Perquisition à la France insoumise : Maurel dénonce une « opération politique »

Pour l’heure, la prochaine échéance électorale des européennes suffira, avec l’idée d’une liste commune avec la France insoumise. Emmanuel Maurel pourrait occuper une des toutes premières places, le MRC devrait aussi en être. Reste que l’actualité se télescope avec ce projet. La perquisition à la France insoumise, doublée de la colère très spectaculaire de Jean-Luc Mélenchon, tombent plutôt mal et ne font pas leurs affaires.

Mais pour eux, il n’y a pas de sujet. « Ça ne remet en rien en cause le choix stratégique que nous avons fait de converger les forces de gauche. Rien ne justifie le moindre changement » assure Marie-Noëlle Lienemann, qui s’étonne de la « coïncidence des dates » de la perquisition et rappelle que « le parquet n’est pas indépendant dans notre pays ». « Ça tombe bien politiquement » ajoute la sénatrice de Paris. Emmanuel Maurel prend moins de pincettes : « Il n’y a que les hypocrites et les naïfs qui considèrent que ce n’est pas une opération politique ». Il ajoute : « La seule différence peut-être entre la Macronie et l'Etat RPR, c'est qu'au moins avec Pasqua il y avait un peu de malice… » Regardez :

Perquisition à la France insoumise : Maurel dénonce une « opération politique »
00:29

« Je ne crois pas que les points de vue soient irréconciliables à gauche »

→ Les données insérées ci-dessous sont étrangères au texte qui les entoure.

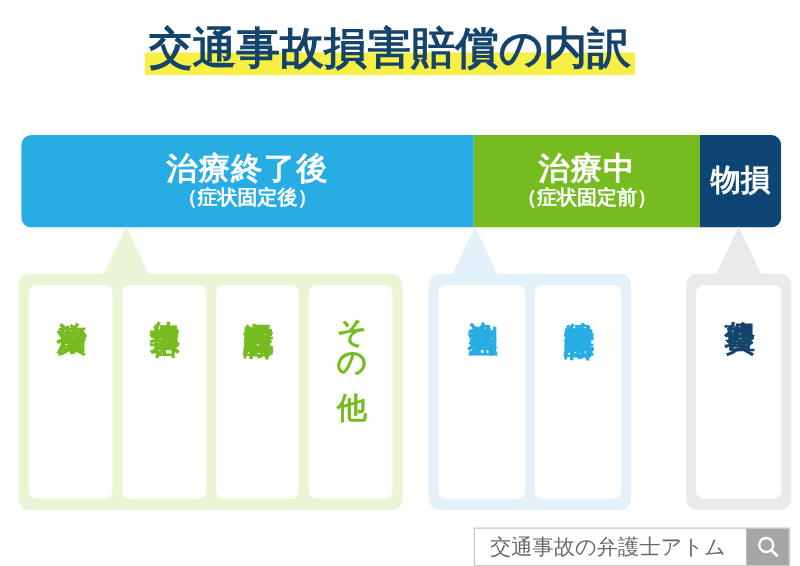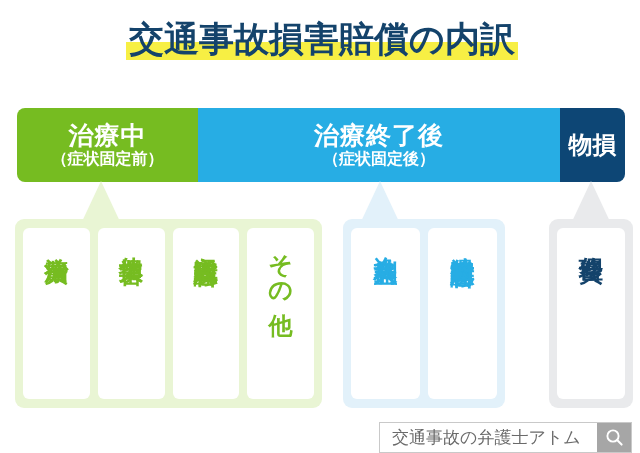--- a/index.html
+++ b/index.html
@@ -18,21 +18,20 @@
   
   .title-wrap {
     position: absolute;
     left: 0;
     top: 8px;
     width: 624px;
     height: 60px;
     display: flex;
     align-items: center;
     justify-content: center;
-    margin-left: 10px;
   }
   .title-text {
     position: relative;
     display: inline-block;
     font-size: 35px;
     font-weight: bold;
     color: #14436b;
     letter-spacing: 0px;
     line-height: 1;
     padding: 0 3px;
@@ -209,27 +208,27 @@
   }
 </style>
 </head>
 <body>
 
 <div class="title-wrap">
   <span class="title-text">交通事故損害賠償の内訳</span>
 </div>
 
 <div class="phase-bar">
+  <div class="phase phase-after">
+    <span class="phase-main">治療終了後</span>
+    <span class="phase-sub">（症状固定後）</span>
+  </div>
   <div class="phase phase-treating">
     <span class="phase-main">治療中</span>
     <span class="phase-sub">（症状固定前）</span>
-  </div>
-  <div class="phase phase-after">
-    <span class="phase-main">治療終了後</span>
-    <span class="phase-sub">（症状固定後）</span>
   </div>
   <div class="phase phase-property">
     <span class="phase-main">物損</span>
   </div>
 </div>
 
 <div class="pointer pointer-green"></div>
 <div class="pointer pointer-blue"></div>
 <div class="pointer pointer-gray"></div>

Outre l’écueil de la personnalité de Jean-Luc Mélenchon, sur le fond, l’ambition de rassembler à terme la gauche semble encore complexe. Elle pourrait notamment buter sur ce qui lie aujourd’hui Maurel/Lienemann et le MRC : l’Europe. Pour EELV ou Génération.s, la vision du projet européen n’est pas la même. « Est-ce que l’Europe doit être fédérale ou pas n’est pas la question des européennes » répond Emmanuel Maurel, « je ne crois pas que les points de vue soient irréconciliables ». « Il faudra bien que chacun fasse un pas » veut croire Marie-Noëlle Lienemann. Premier signe encourageant : le chef de fil du Parti communiste pour les européennes, Ian Brossat, a réitéré son appel au rassemblement, lancé en septembre sur Public Sénat, en écrivant à Benoît Hamon, Jean-Luc Mélenchon, Olivier Besancenot, David Cormand et Emmanuel Maurel pour tenter de « dépasser l'état de dispersion qui est celui de la gauche aujourd'hui ».

S’il est difficile de dire si cette énième relance de la gauche fera pschitt ou sera le début de la reconquête, à la fin de la conférence de presse, Jean-Luc Laurent voit au moins une raison de se réjouir : « Ça bouge à gauche ». Mais le chemin peut être encore long. Entre la création du programme commun, en 1972, et la victoire de la gauche, en 1981, neuf années se sont écoulées.